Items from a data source
>>>>>

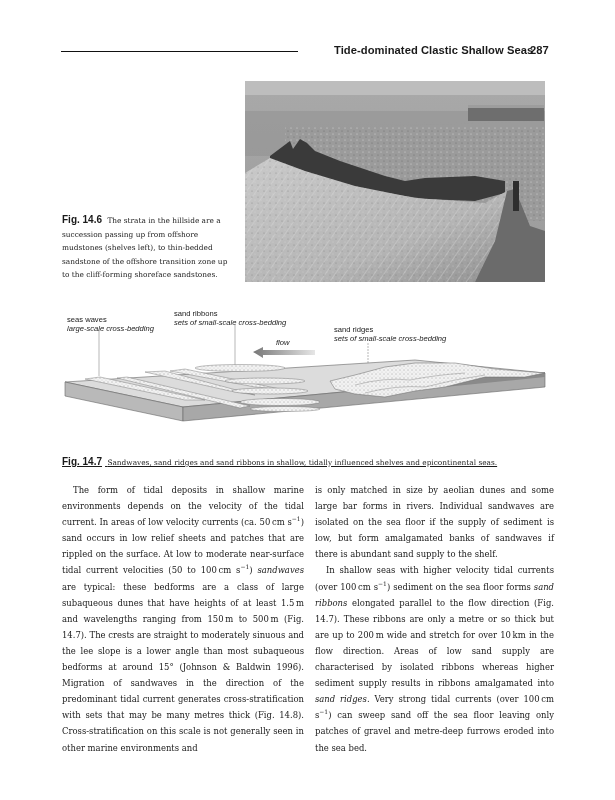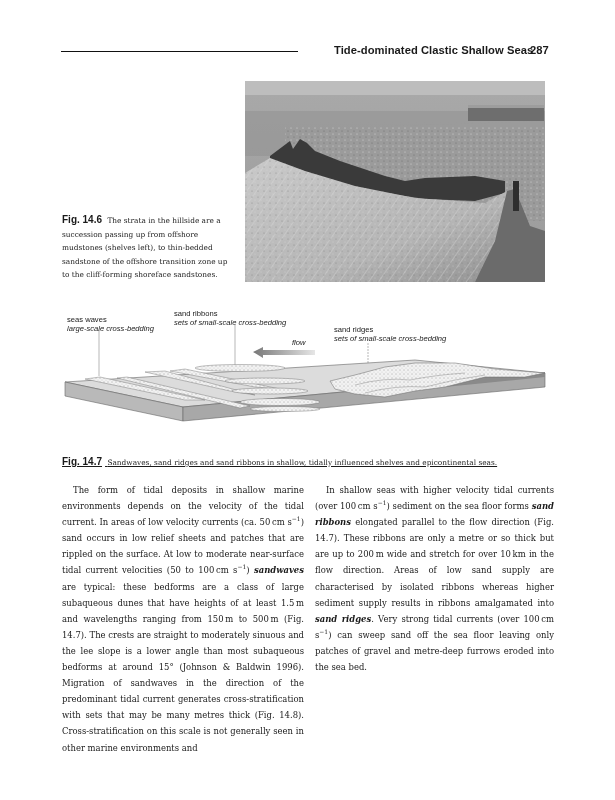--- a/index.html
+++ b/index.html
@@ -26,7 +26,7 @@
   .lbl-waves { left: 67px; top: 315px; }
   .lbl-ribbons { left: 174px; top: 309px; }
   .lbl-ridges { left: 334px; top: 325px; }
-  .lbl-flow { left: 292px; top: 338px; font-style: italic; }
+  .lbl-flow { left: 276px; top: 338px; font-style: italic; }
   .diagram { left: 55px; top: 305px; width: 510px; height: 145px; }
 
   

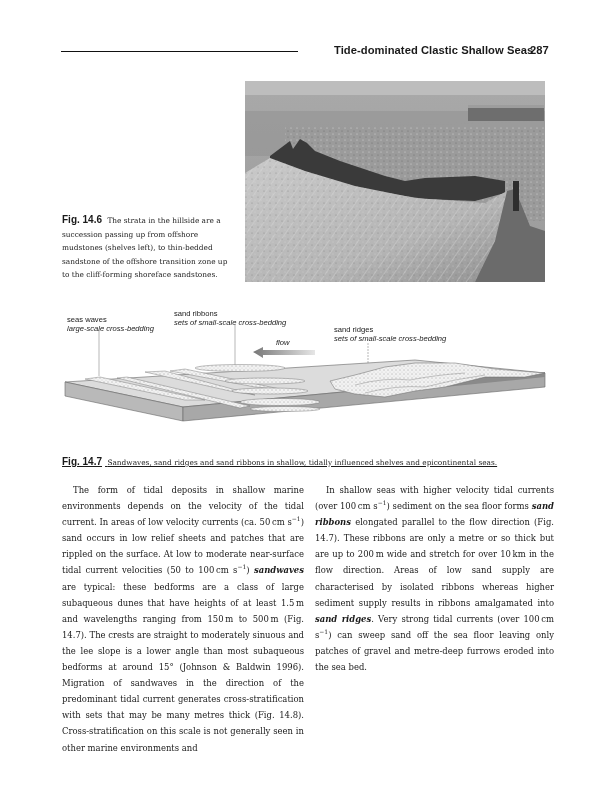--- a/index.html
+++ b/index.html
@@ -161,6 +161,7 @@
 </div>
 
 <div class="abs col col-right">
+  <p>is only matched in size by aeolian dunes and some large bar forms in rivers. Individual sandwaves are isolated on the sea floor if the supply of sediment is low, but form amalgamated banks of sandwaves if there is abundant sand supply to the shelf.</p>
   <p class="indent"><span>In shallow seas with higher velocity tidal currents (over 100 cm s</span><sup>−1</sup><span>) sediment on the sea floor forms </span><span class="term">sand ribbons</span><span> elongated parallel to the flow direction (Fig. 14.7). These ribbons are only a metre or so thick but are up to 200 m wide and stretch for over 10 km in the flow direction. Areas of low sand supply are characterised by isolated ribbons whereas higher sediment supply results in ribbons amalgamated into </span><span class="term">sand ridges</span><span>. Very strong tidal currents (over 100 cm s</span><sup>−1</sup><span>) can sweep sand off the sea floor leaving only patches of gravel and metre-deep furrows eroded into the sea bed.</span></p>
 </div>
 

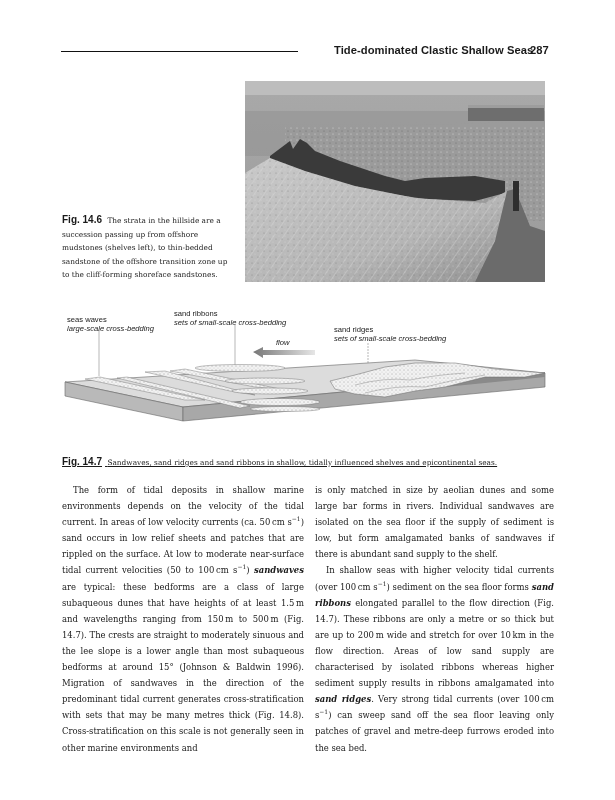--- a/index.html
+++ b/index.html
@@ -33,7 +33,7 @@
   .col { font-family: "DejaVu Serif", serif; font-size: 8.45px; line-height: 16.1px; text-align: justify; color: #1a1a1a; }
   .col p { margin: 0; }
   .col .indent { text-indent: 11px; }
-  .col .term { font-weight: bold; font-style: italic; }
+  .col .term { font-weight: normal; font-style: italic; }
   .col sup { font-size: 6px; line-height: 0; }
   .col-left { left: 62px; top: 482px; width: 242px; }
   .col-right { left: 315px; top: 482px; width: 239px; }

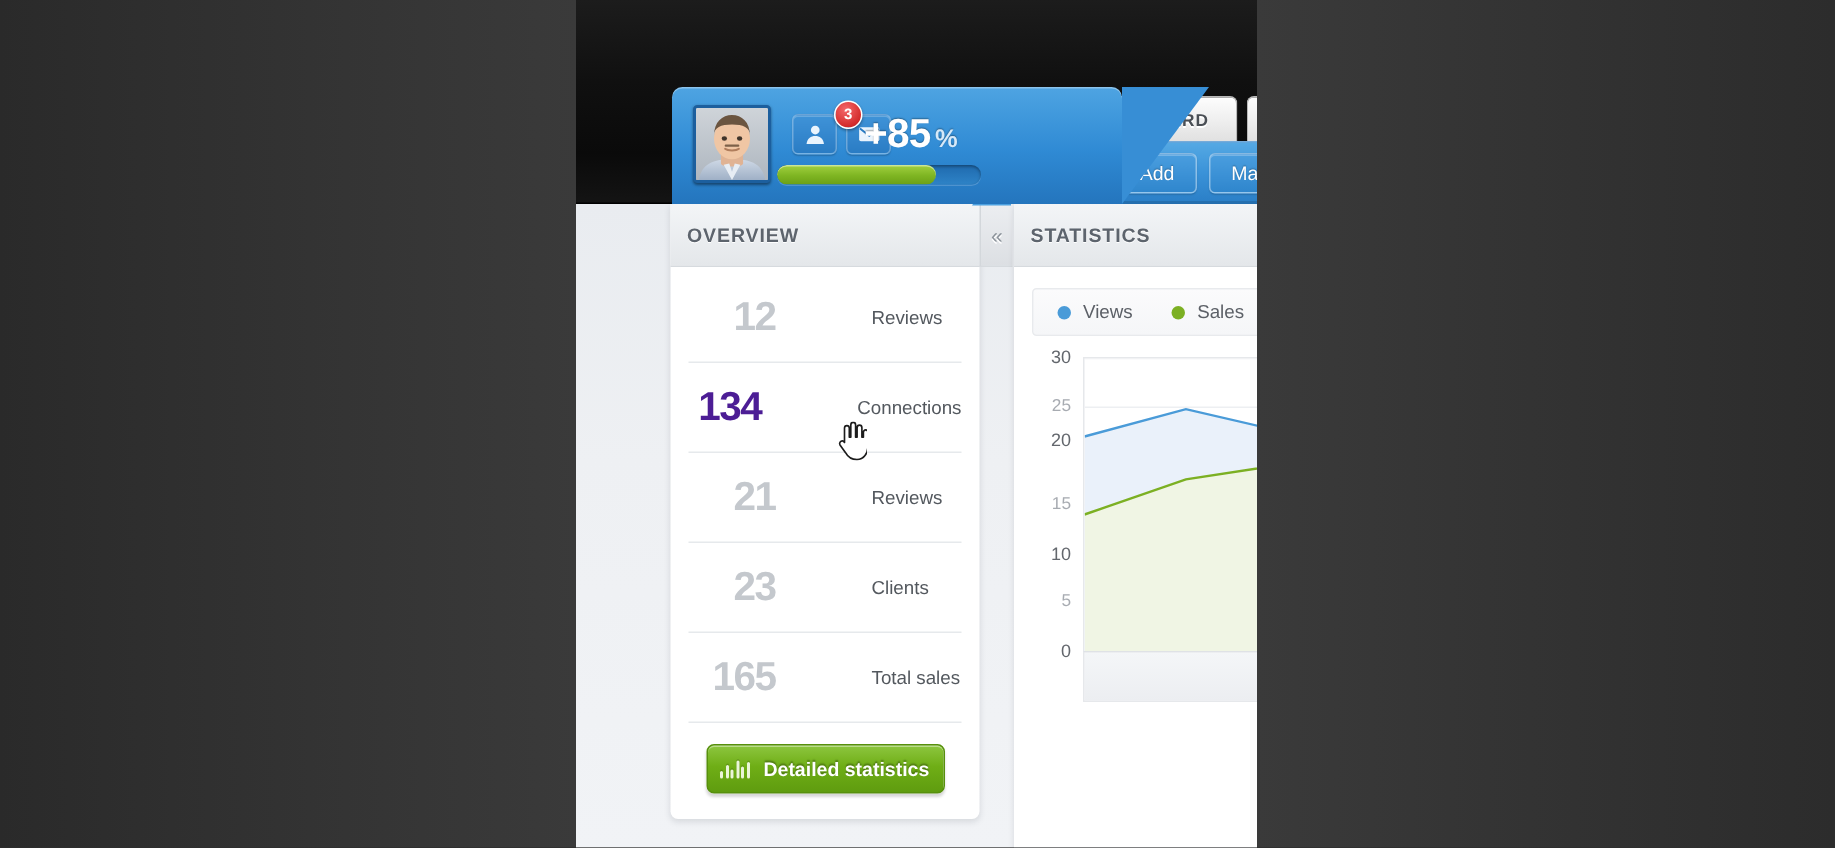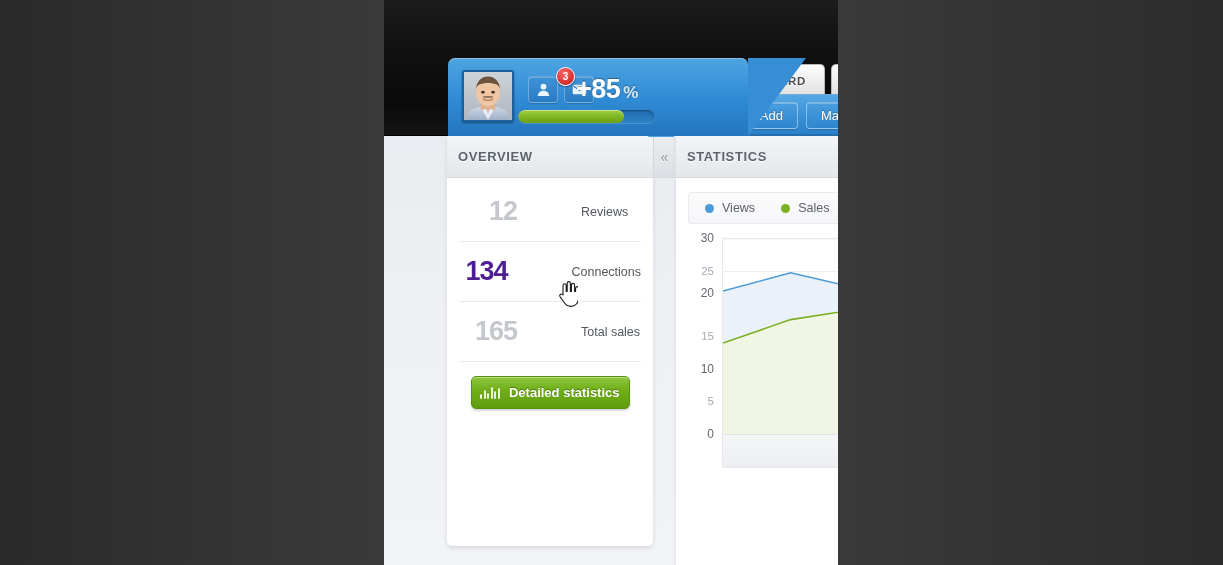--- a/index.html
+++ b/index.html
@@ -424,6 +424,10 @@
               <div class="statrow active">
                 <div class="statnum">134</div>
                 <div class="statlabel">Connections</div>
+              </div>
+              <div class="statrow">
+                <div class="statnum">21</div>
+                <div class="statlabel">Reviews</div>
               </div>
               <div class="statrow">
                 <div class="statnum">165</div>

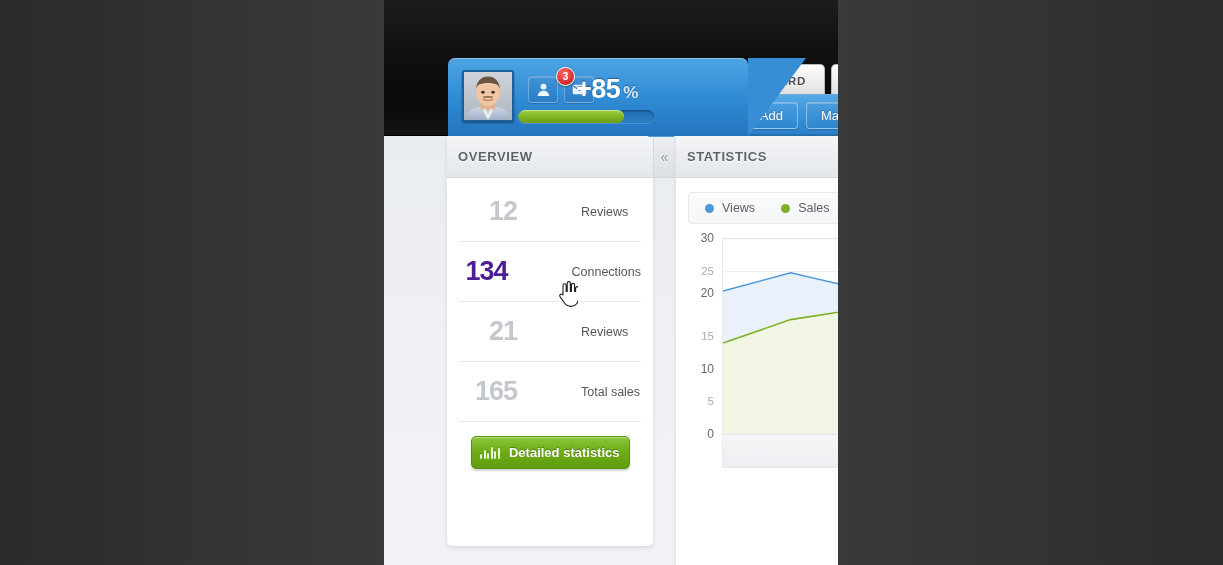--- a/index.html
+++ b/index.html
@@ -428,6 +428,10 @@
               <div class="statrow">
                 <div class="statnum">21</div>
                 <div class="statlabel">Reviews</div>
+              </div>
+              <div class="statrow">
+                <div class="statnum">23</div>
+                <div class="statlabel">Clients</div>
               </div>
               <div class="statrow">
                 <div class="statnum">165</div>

<<<<<

* TO DO
Instructions for the copy: start at the first entry, stop after the line containing "to the shelf.</p>", keep every line exact, and drop the pictures.

* SOLUTION
--- a/index.html
+++ b/index.html
@@ -26,7 +26,7 @@
   .lbl-waves { left: 67px; top: 315px; }
   .lbl-ribbons { left: 174px; top: 309px; }
   .lbl-ridges { left: 334px; top: 325px; }
-  .lbl-flow { left: 292px; top: 338px; font-style: italic; }
+  .lbl-flow { left: 276px; top: 338px; font-style: italic; }
   .diagram { left: 55px; top: 305px; width: 510px; height: 145px; }
 
   

--- a/index.html
+++ b/index.html
@@ -161,6 +161,7 @@
 </div>
 
 <div class="abs col col-right">
+  <p>is only matched in size by aeolian dunes and some large bar forms in rivers. Individual sandwaves are isolated on the sea floor if the supply of sediment is low, but form amalgamated banks of sandwaves if there is abundant sand supply to the shelf.</p>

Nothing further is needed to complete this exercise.